Bo Aku, King of the Forest and other Stories is an adaptation of some sixty myths and legends collected in Africa with a research grant from the Southern Education Foundation. 


The stories describe the experiences of children and parents confronted by a gorilla and lion in the African jungle. They are eclectic, rich in moral values, humorous, suspenseful, and contain wisdom. They seek to enlighten the reader about Bantu African mythology and other ways of reasoning. They open the door to an enchanted universe where the child learns that every evil phantom has its opposite that is more powerful and worth imitating. 


The legends and folktales are set against the backdrop of Bantu culture, steeped in mysticism and logical reasoning that date back to the 12th Century A.D., when interdependent villages existed in the grasslands and mountains of the black tribes in the Benue and Adamawa regions, a part of what is known today as West Africa. Chad, Gabon, Nigeria, Benin, Senegal, Ivory Coast, and Mali are among the twenty-two countries in northwest Africa. 


The Kingdom of Ba, situated in the northwestern Africa has a diverse and rich culture.
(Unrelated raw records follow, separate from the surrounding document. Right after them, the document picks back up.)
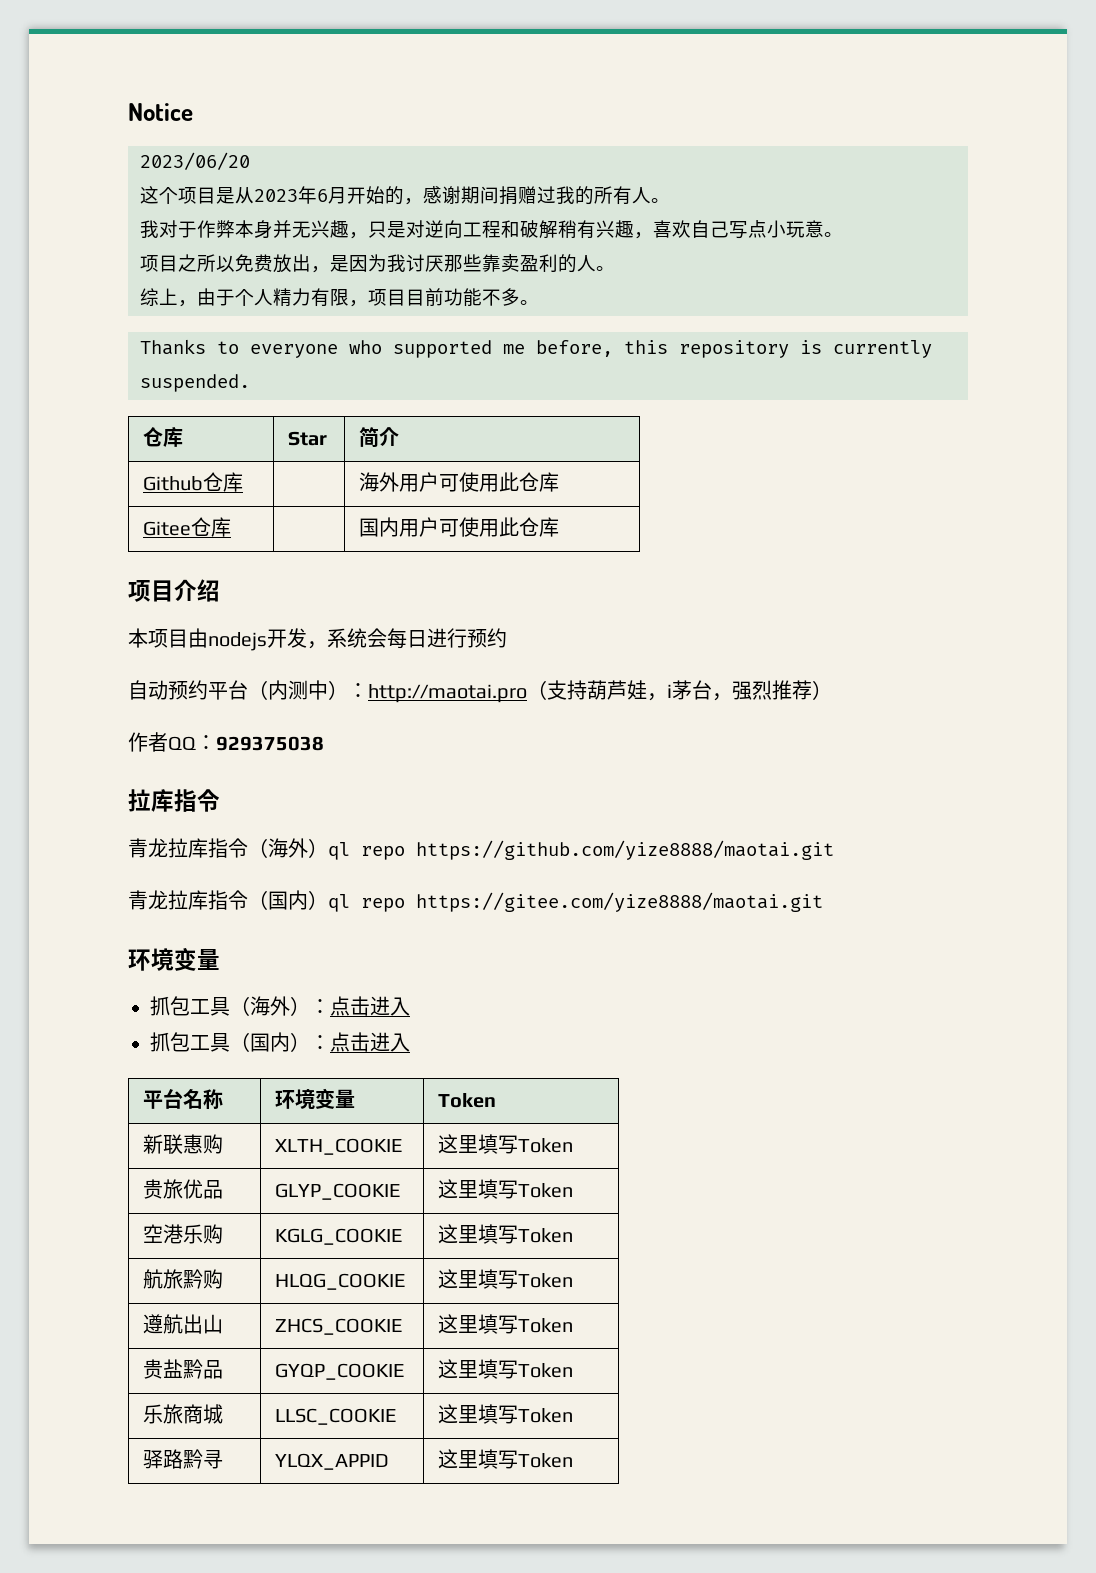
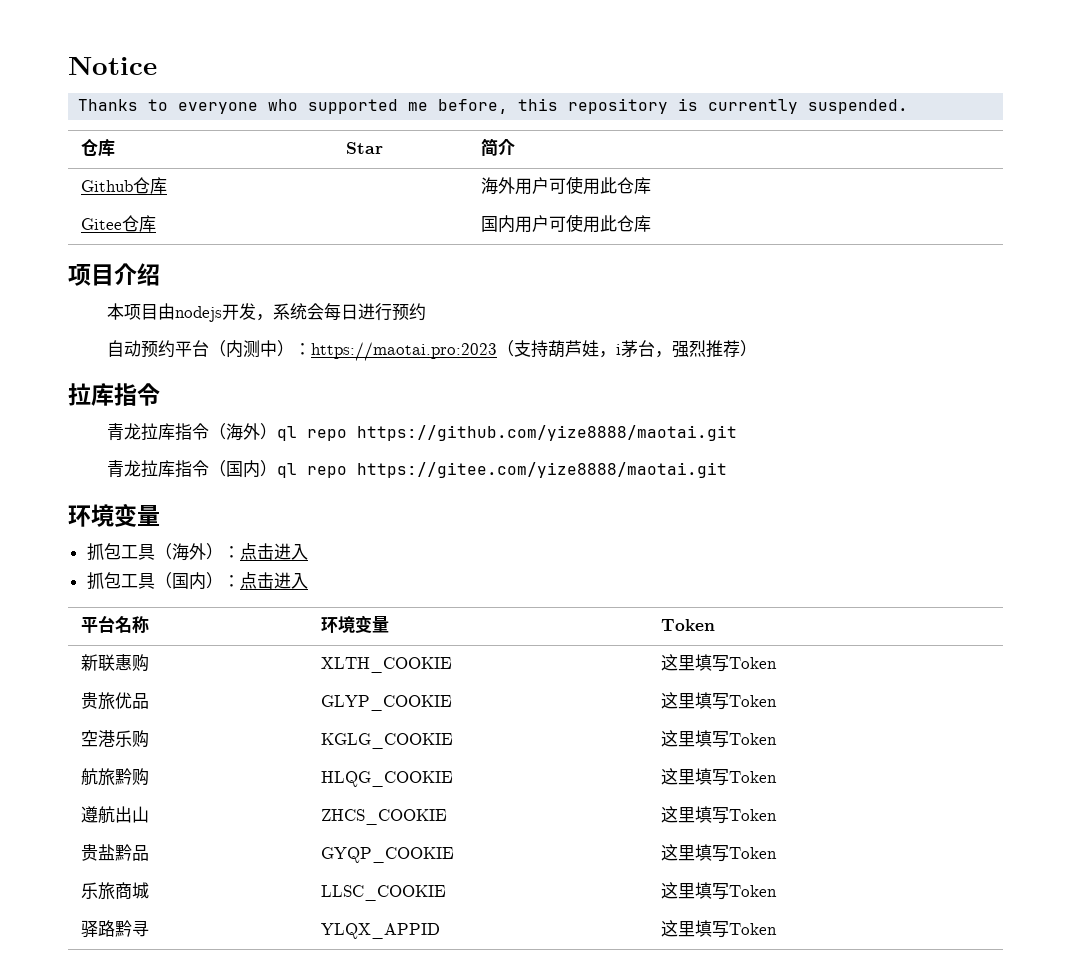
- 2023/06/20
- 这个项目是从2023年6月开始的，感谢期间捐赠过我的所有人。
- 我对于作弊本身并无兴趣，只是对逆向工程和破解稍有兴趣，喜欢自己写点小玩意。
- 项目之所以免费放出，是因为我讨厌那些靠卖盈利的人。
- 综上，由于个人精力有限，项目目前功能不多。
- 自动预约平台（内测中）：http://maotai.pro（支持葫芦娃，i茅台，强烈推荐）
+ 自动预约平台（内测中）：https://maotai.pro:2023（支持葫芦娃，i茅台，强烈推荐）
- 作者QQ：929375038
Events, dates, and artifacts bear special meaning to the people. 

Story telling is a centuries-old family-oriented educational experience. For the African family, it is like watching a movie with great suspense on a family channel. 


Whether they have been invited or not, strangers from the neighborhood pick a home they want to visit. They arrive early in the evening and chit-chat with the family members until dinner is served. After dinner, the older people tell folktales to lure children to sleep. Parents would ask their children to put out the fire in the hearth and get into their beds and close their eyes. Their parents and older people would then begin to tell tales. Some children would quickly fall sleep. 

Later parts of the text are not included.